ウーパールーパーは何とも言えない顔をした水生生物。
癒し系に分類されるのだろうか。
爬虫類系の見た目に顔からエラ? が生えている。
サンショウウオだかサラマンダーとか言われていたと思う。
水生生物なのに。
なぜそんなことを言い出したかと言うと、いるからだ。
土の向こうに。
それも沢山。
ついでに水もある。
振り向いたら後ろに寄ってきていたナオさんに、一つ確認したいことがある。
「療養院の水ってどこから調達していますか?」
「敷地内の井戸から……汲んでます。か、加熱処理をしてから、使ってます」
「じゃあ……なんと表現したらいいか迷うな。なんていうんだろうあの顔」
「か、かお?」
んー。
見てもらえたら楽なのに。
どうにかこの壁を通過できないかな。
―― 通りたいか?
……なんか、「力が欲しいか?」みたいに聞かれてる。
ここは素直にしておこう。
通りたいです。
―― 風で周囲を削る。それをそのまま押し出す。通り終えたら戻す。
ああ、なるほど。そうします。
「少し下がっていてください」
「え、うん……」
ランタンを腕にかけ両手を前面に出し、風の魔法を使う。
丁度いい魔法は思いつかなかったので、コントロール重視で初級魔法にした。
丁度通路と同じぐらいでくり抜く様に。
初級魔法でいいのだから、本当、魔法って使い方だな。
コントロールも練習しておいてよかった。
土が崩れないように、風で囲む。
そしてところてんの要領で、少しずつ押し出していく。
「ええぇ……」
後ろから声が聞こえるが、集中しているので反応はできない。
なにせ電車三両分ぐらいの長さのところてんだもの。
じわじわと、一歩一歩踏みしめながら、推し進めていく。
地下だから熱くはないのに汗がしたたり落ちる。
『透視』で、押し出している方を見る。
なんと。
まさか。
ウーパールーパーたちはまったく見向きもしていなかった。
いや、見てはいるのだが「なんだあれ。まあいいか」みたいにほぼ反応がない。
中身もウーパールーパーか。
……これは一応褒めてる。
逃げないでくれてありがとう、とても嬉しいよ。
ようやく車両一本分を歩き終えたが、休息はむしろコントロールを損ないそうなのでこのまま突き進む。

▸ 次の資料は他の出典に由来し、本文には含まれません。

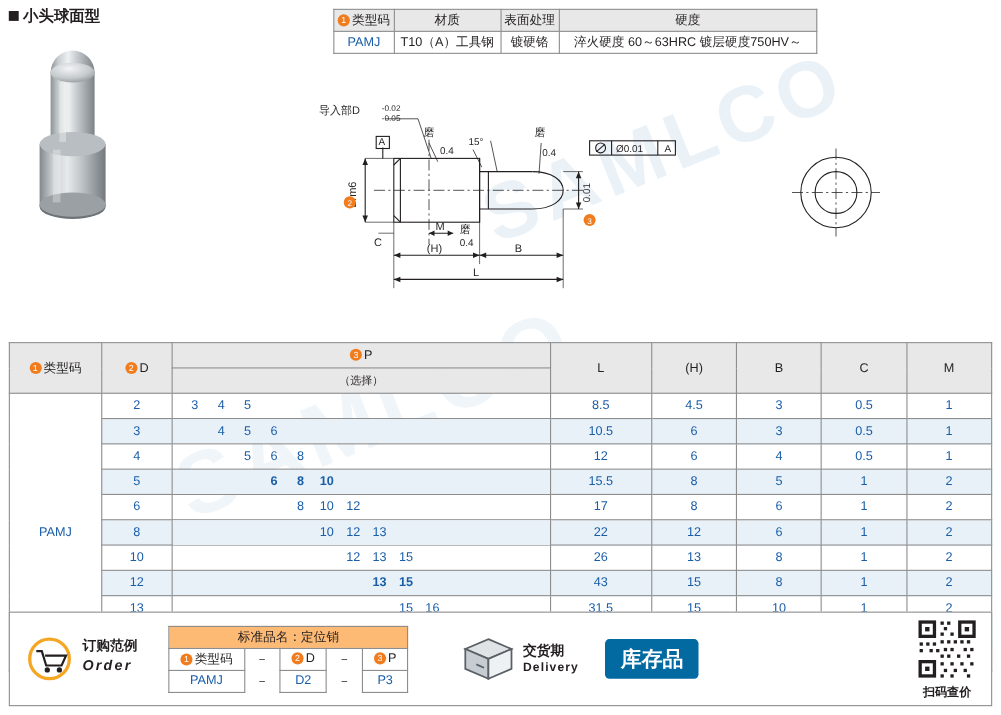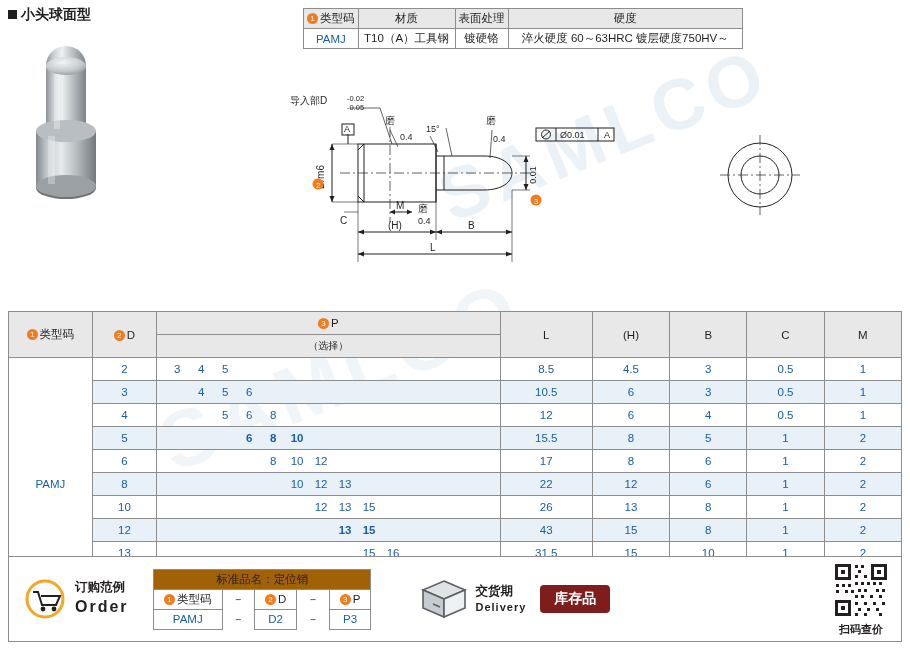--- a/index.html
+++ b/index.html
@@ -63,31 +63,31 @@
   .main-table tbody tr.alt td { background:#e8f1f8; }
   .p-cell { position:relative; }
   .p-cell span { display:inline-block; width:24px; text-align:center; }
 
   
   .footer { position:absolute; left:8px; top:556px; width:894px; height:86px; border:1px solid #8d8d8d; background:#fff; }
   .footer-inner { display:flex; height:100%; align-items:center; }
   .order-box { display:flex; align-items:flex-start; padding-left:12px; width:140px; }
   .cart-icon { width:48px; height:40px; }
   .order-label { margin-left:6px; font-size:12.5px; font-weight:bold; line-height:1.35; color:#231f20; }
-  .order-label .en { font-size:16px; letter-spacing:2px; font-weight:bold; }
+  .order-label .en { font-size:13px; letter-spacing:2px; font-weight:bold;font-style:italic; }
   .order-table { border-collapse:collapse; margin-left:4px; }
   .order-table td { border:1px solid #8d8d8d; font-size:11.5px; text-align:center; height:20px; padding:1px 10px; }
-  .order-table .hdr { background:#a16207; }
+  .order-table .hdr { background:#fdba74; }
   .order-table .blue { color:#1a5ea8; }
   .dash-col { border:none !important; width:14px; }
   .delivery { display:flex; align-items:center; margin-left:48px; }
   .box-icon { width:50px; height:44px; }
   .deliv-label { margin-left:6px; font-size:12.5px; font-weight:bold; line-height:1.35; }
   .deliv-label .en { font-size:11px; letter-spacing:1px; }
-  .stock-btn { margin-left:14px; background:#7f1d1d; color:#fff; font-size:14px; font-weight:bold;
+  .stock-btn { margin-left:24px; background:#0369a1; color:#fff; font-size:19px; font-weight:bold;
      padding:5px 14px; border-radius:4px; }
   .qr-wrap { margin-left:auto; margin-right:12px; text-align:center;font-weight:bold; }
   .qr { width:56px; height:56px; }
   .qr-text { font-size:11px; margin-top:1px; color:#231f20; }
 </style>
 </head>
 <body>
 
 <div class="page">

そんな真剣な雰囲気を察してか、ナオさんはただ静かに、後ろをついてきている。
話しかけないでくれて本当有難い。
「あ」
「え」
「いえ、もう空きますので、先に隙間から通ってください」
「えっ、あ……うん」
先に行きたくはないかもしれないが、今回ばかりは譲れない。
いや譲る。
宣言して、最後の一ずらし。
小柄なナオさんがやっと通れるほどの隙間を開けて、即座にナオさんが体を滑り込ませる。
まさに意を決してという勢いだった。
隙間の先は崖のようになっていて、下へ下へと空間が広がっている。
といっても
そんなに深くはなく、腕のランタンで落ちた先が見える程度だ。
ナオさんが降り切って、真下から移動したのを確認し、自分は風を纏って浮遊する。
浮遊したうえで、くり抜いた土のところてんを慎重に押し込めていく。
出すより入れる方が簡単な気がする。
「……よし」
あー、疲れた。
入れ切ってすぐさま魔法を切りたかったが、自分が落ちてしまうので寸の所で思いとどまる。
ナオさんの所にゆっくり降りて、へたり込んだ。
「だ、大丈夫……?」
「はい。少し疲れただけです」
「少し?」
「いえ大分」
これをやったら一般的には「少し」に入らないのか。
スグサさんと訓練している時はもっと疲れていたけど。
やはり。
スグサさんが示す基準は当てにならない。
それは置いておいて。時間に余裕はないのだ。
確認は早々にしてしまいたい。
腕にかけていたランタンを持ち直し、体勢も立て直す。
水の音がする場所に近づいて行けば、こちらを見上げる癒し系の生物がこちらを見上げている。